Fredric March balances her with a smooth and frustrating combination of flair and frustration in the character of Wally Cook, the reporter who is an opportunist beginning and reluctant romantic partner in crime. Their relationship spurs them to both verbal swordplay and the physical humour, and is the source of the notorious mutual punch-up, which even now seems remarkably wild in a 1930s studio movie.
The surrounding characters are piled on top of each other: Oliver Stone, the hot-tempered and alcoholic editor,wb Charles Winninger; Dr. Downer, the boozy specialist, Sig Ruman; Margaret Hamilton and Hattie McDaniel, all minor yet delicious roles.
On the screen, the early Technicolor photography by W. Howard Greene gives Nothing Sacred a very different appearance than most of the black-and-white screwball comedies. Another highlight in the film was that it was the first screwball comedy filmed in color and it was also one of the first films to employ Technicolor and process shots and montage and rear projection.
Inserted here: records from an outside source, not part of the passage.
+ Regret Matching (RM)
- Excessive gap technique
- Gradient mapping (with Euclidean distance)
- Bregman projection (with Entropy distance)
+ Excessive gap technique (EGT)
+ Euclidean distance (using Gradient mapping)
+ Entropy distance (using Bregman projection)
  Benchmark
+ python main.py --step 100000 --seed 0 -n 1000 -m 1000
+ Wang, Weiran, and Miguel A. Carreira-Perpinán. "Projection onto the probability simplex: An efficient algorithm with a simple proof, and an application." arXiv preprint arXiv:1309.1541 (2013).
This aspect is much better displayed in modern restorations, such as Kino Lorber on Blu-ray of a 2K scan of restored elements, as compared to the washed-out public domain prints which circulated decades.
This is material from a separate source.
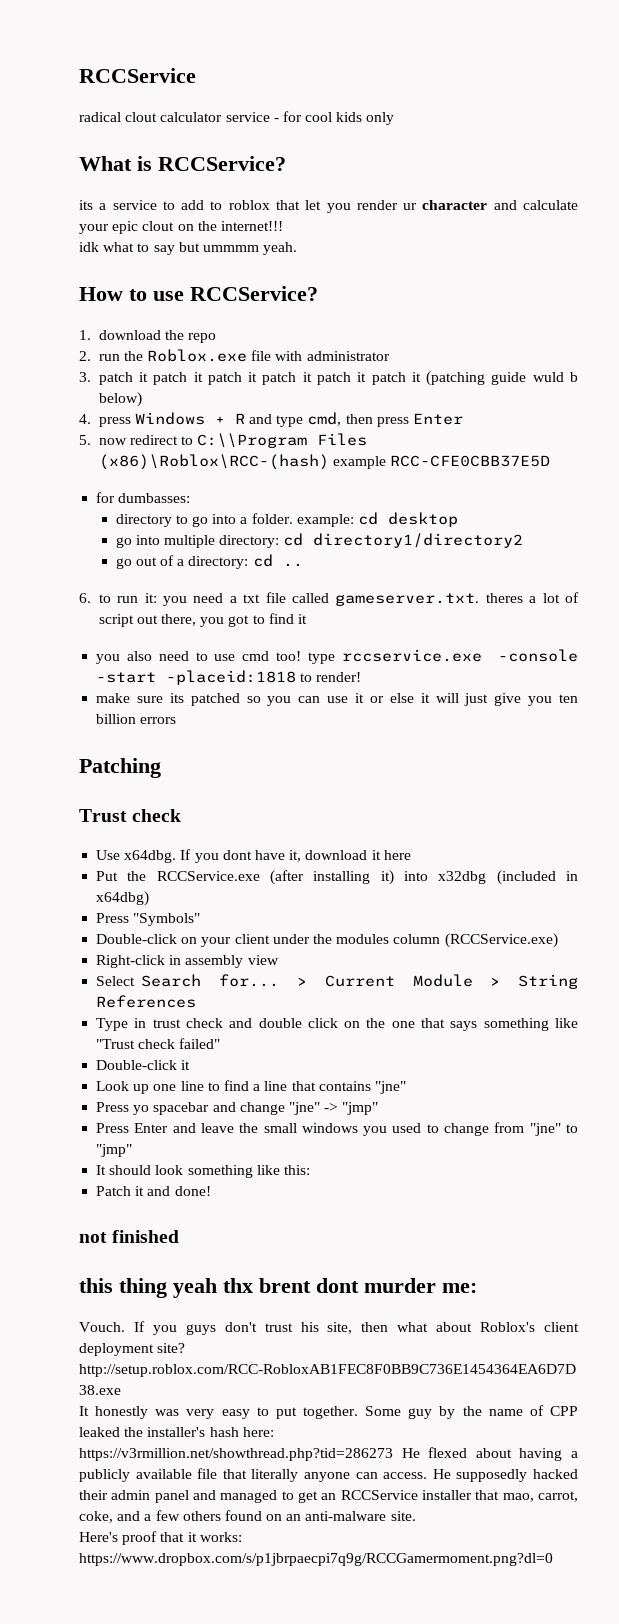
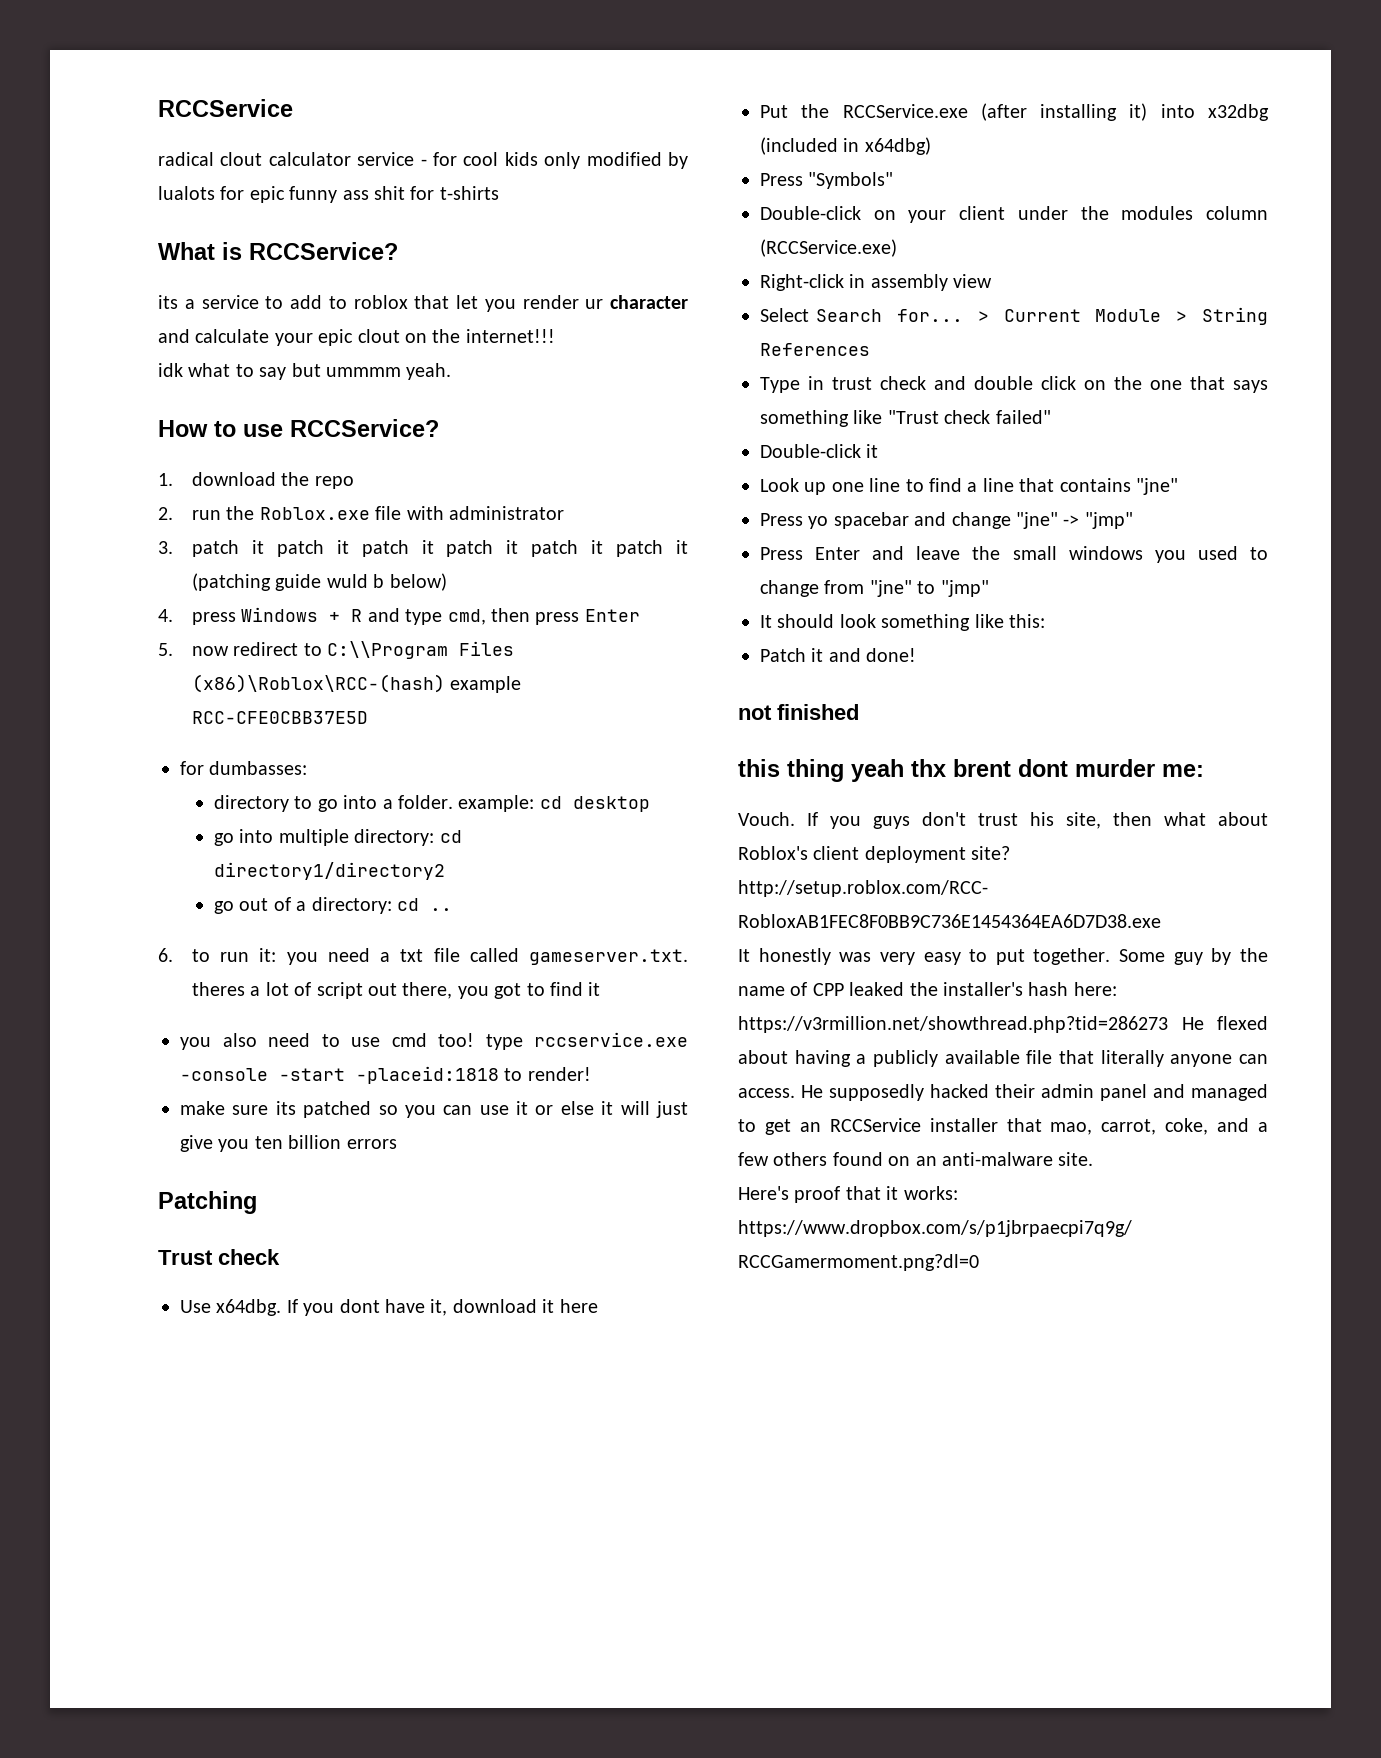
- radical clout calculator service - for cool kids only
+ radical clout calculator service - for cool kids only modified by lualots for epic funny ass shit for t-shirts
Racial stereotypes and jokes revolving around Ernest Walker, the Harlem bootblack Wally employs to make his first hoax, are some of the elements that have not aged well. Modern critics have termed the film as racist and inclusive and noted that although the movie allocates screen time to Black actors such as Hattie McDaniel and Troy Brown, it continues to deal in caricature-grade degradation. Today viewers commonly compliment the witiness of the movie and admit such old-fashioned and awkward aspects.
Nevertheless, nothing sacred full movie is a quick, crisp, and surprisingly contemporary approach to media spin and overnight celebrity that is why it continues being shown, refurbished and analyzed even now. Being a free HD downloaded movie with several copies on file archives, it is among the most accessible classic screwball comedies to watch, and one of the most effective previews of the talent of Carole Lombard.